▶ [PROBLEM DESCRIPTION]: Output only the lines of the entries that follow, starting at the one with "- Broodstock Salmon4 Atlantic Smelt5" and running down to the one with "Jan 1- Dec. 31", both included and unchanged.

▶ [RECORDS PROVIDED]:
***

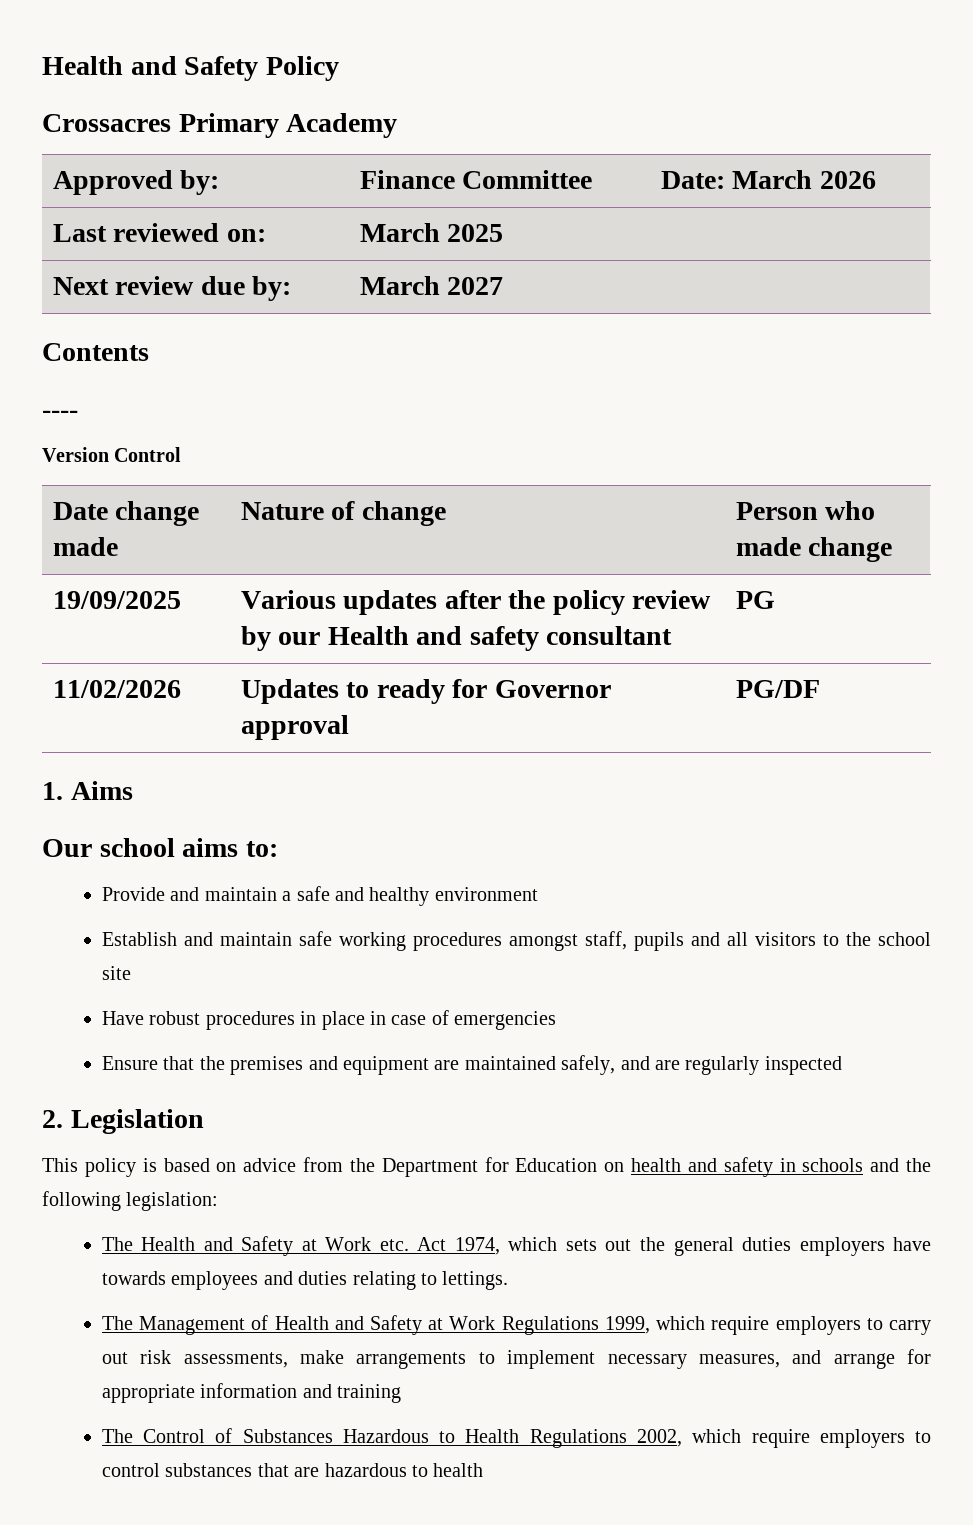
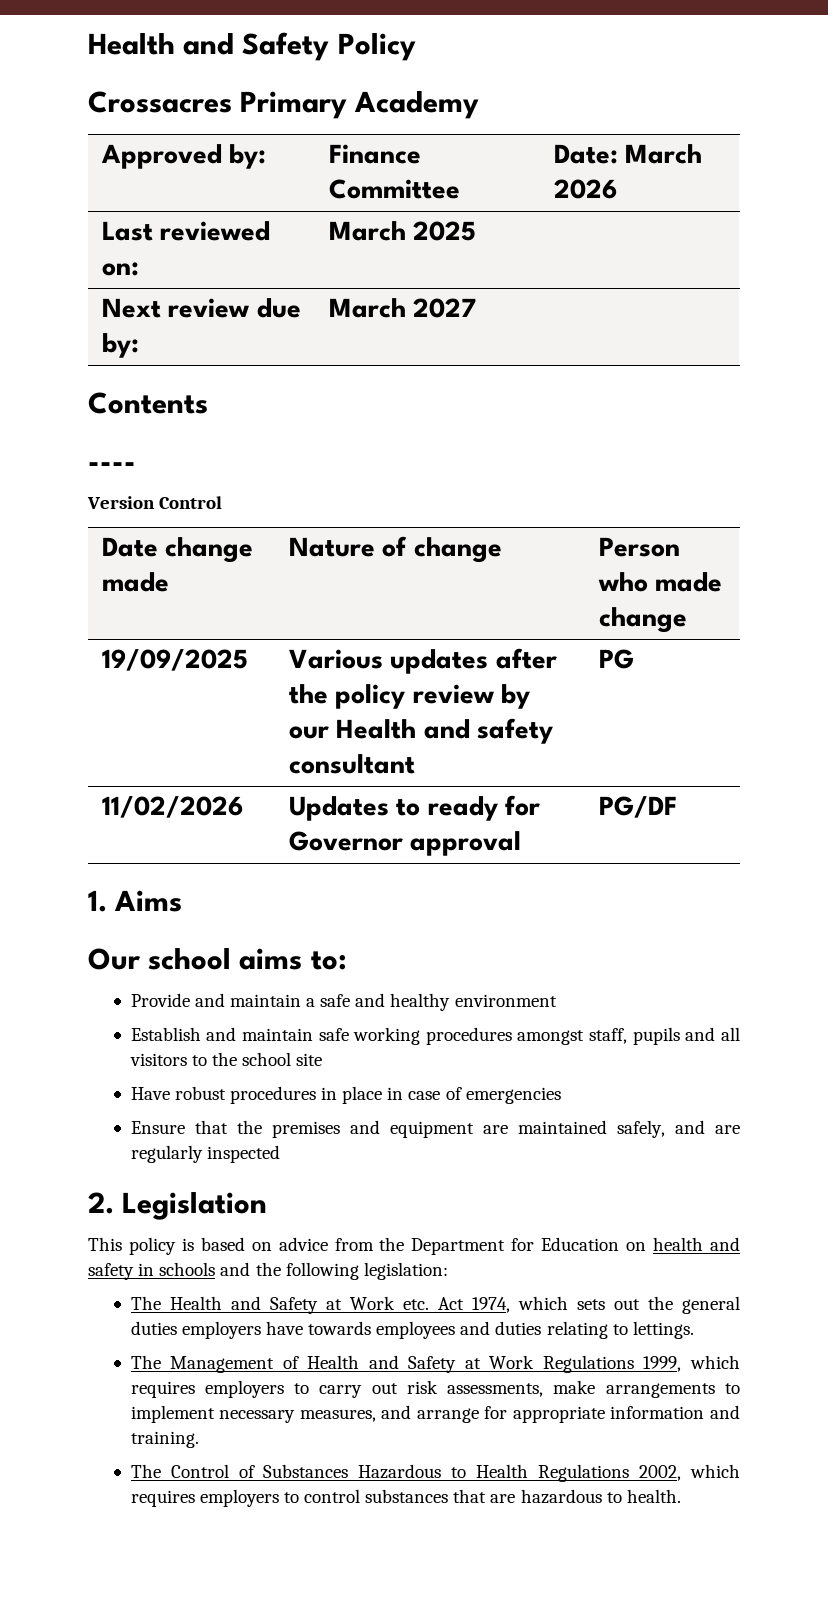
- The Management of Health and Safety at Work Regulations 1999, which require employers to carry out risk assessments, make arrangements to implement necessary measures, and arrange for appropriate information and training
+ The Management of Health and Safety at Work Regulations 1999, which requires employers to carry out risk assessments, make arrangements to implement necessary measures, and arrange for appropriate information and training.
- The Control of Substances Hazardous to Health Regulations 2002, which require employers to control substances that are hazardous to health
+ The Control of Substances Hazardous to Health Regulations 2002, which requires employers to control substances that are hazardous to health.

***

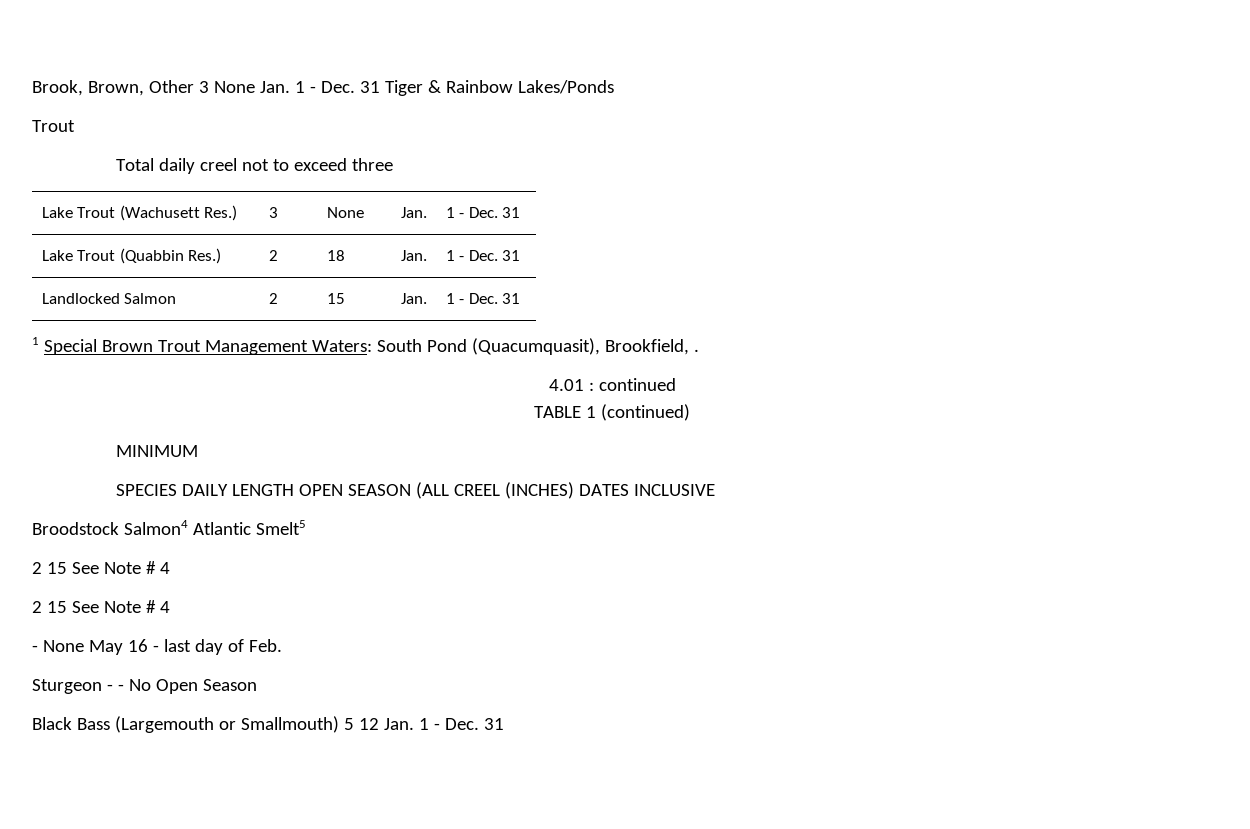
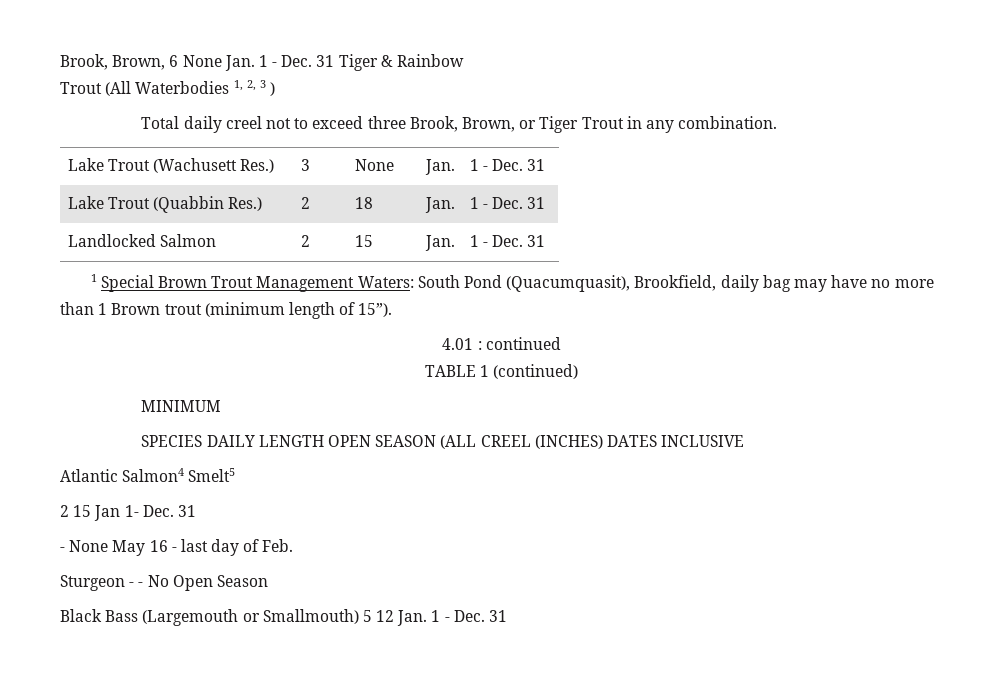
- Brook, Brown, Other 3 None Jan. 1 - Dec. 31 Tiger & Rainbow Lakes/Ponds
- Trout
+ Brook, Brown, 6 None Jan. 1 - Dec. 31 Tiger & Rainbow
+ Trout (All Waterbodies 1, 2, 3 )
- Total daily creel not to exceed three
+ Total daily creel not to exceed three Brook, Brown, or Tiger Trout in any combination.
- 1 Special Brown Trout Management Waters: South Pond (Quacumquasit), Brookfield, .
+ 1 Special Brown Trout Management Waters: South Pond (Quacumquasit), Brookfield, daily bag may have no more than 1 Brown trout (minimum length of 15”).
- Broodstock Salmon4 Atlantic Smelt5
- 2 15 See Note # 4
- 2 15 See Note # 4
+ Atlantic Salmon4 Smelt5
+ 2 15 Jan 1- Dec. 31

***

▶ [RESPONSE TO THIS EXERCISE]:
- Broodstock Salmon4 Atlantic Smelt5
- 2 15 See Note # 4
- 2 15 See Note # 4
+ Atlantic Salmon4 Smelt5
+ 2 15 Jan 1- Dec. 31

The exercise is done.